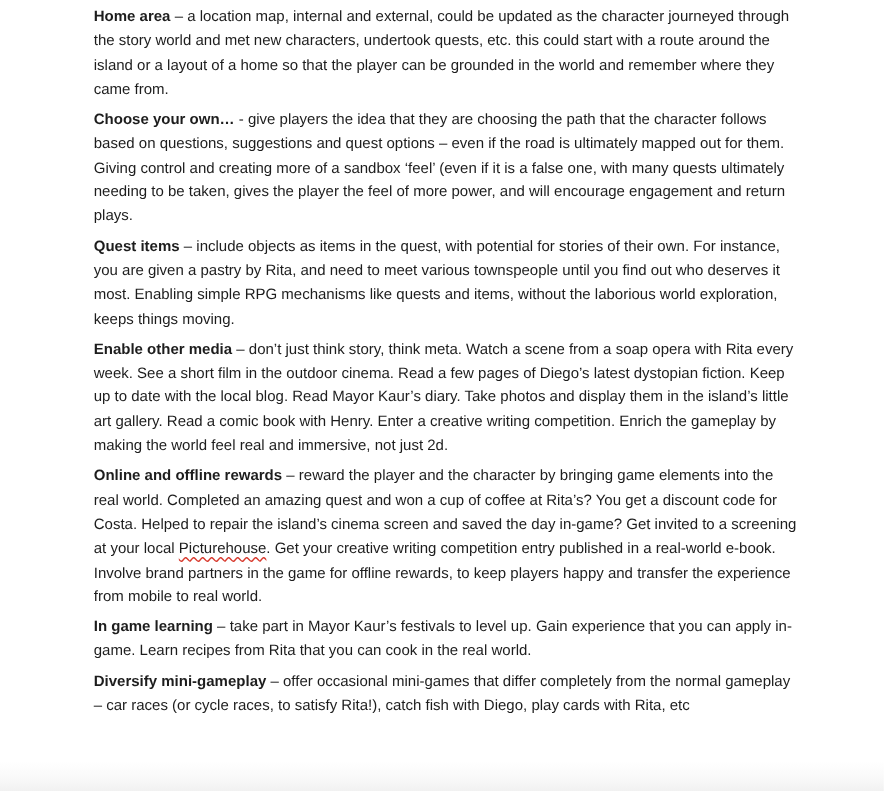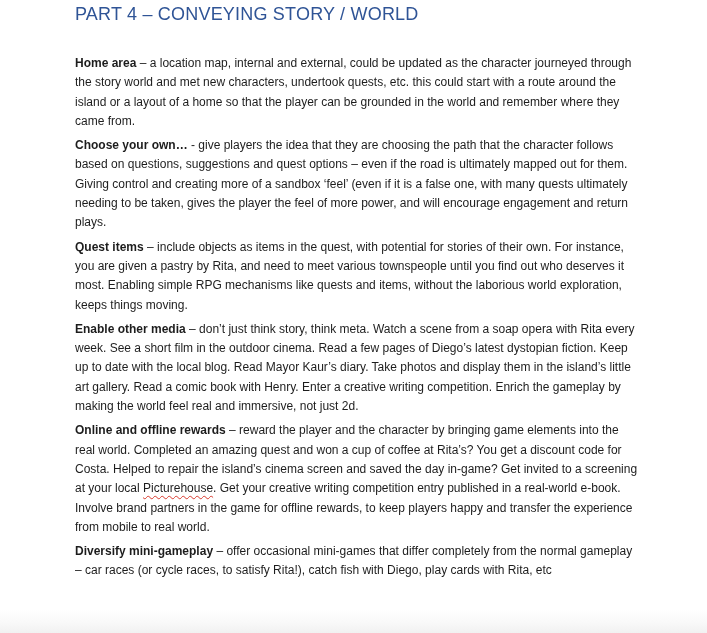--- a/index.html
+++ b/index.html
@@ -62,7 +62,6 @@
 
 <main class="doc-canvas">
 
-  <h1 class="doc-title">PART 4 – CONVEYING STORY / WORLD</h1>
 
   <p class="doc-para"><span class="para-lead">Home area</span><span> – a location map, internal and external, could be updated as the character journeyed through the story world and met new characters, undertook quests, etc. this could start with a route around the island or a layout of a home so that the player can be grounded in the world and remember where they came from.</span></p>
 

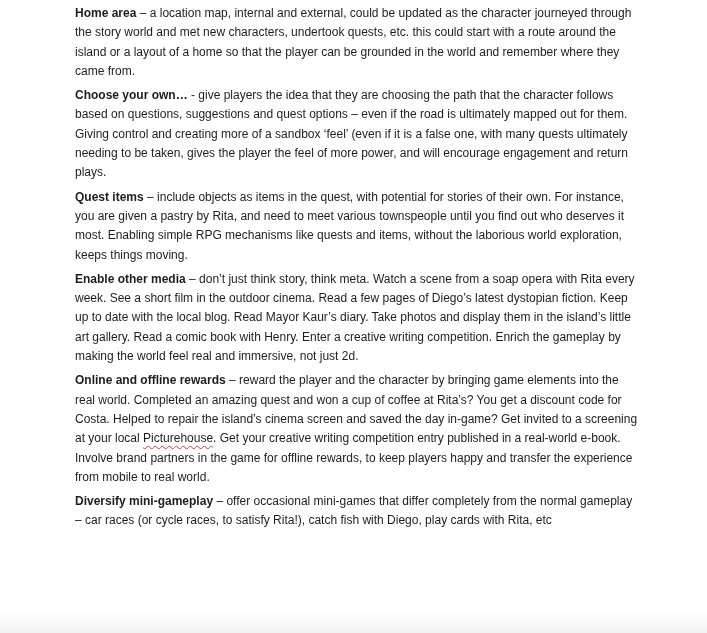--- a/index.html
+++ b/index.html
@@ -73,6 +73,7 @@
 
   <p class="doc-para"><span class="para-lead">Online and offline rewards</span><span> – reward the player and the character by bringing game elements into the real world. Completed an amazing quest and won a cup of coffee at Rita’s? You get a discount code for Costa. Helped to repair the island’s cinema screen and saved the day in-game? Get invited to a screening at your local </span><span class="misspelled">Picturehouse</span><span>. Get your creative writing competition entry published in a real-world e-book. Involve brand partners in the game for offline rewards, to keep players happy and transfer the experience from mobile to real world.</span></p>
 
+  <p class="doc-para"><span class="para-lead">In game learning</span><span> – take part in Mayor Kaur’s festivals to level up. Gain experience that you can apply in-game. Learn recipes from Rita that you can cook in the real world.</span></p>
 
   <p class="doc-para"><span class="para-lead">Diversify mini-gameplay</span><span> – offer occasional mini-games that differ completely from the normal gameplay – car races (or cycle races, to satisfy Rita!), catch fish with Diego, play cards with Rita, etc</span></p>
******************************
• Task directions:
Please make an exact copy of the records, leaving out any picture.

• Response below:
--- a/index.html
+++ b/index.html
@@ -62,7 +62,6 @@
 
 <main class="doc-canvas">
 
-  <h1 class="doc-title">PART 4 – CONVEYING STORY / WORLD</h1>
 
   <p class="doc-para"><span class="para-lead">Home area</span><span> – a location map, internal and external, could be updated as the character journeyed through the story world and met new characters, undertook quests, etc. this could start with a route around the island or a layout of a home so that the player can be grounded in the world and remember where they came from.</span></p>
 

--- a/index.html
+++ b/index.html
@@ -73,6 +73,7 @@
 
   <p class="doc-para"><span class="para-lead">Online and offline rewards</span><span> – reward the player and the character by bringing game elements into the real world. Completed an amazing quest and won a cup of coffee at Rita’s? You get a discount code for Costa. Helped to repair the island’s cinema screen and saved the day in-game? Get invited to a screening at your local </span><span class="misspelled">Picturehouse</span><span>. Get your creative writing competition entry published in a real-world e-book. Involve brand partners in the game for offline rewards, to keep players happy and transfer the experience from mobile to real world.</span></p>
 
+  <p class="doc-para"><span class="para-lead">In game learning</span><span> – take part in Mayor Kaur’s festivals to level up. Gain experience that you can apply in-game. Learn recipes from Rita that you can cook in the real world.</span></p>
 
   <p class="doc-para"><span class="para-lead">Diversify mini-gameplay</span><span> – offer occasional mini-games that differ completely from the normal gameplay – car races (or cycle races, to satisfy Rita!), catch fish with Diego, play cards with Rita, etc</span></p>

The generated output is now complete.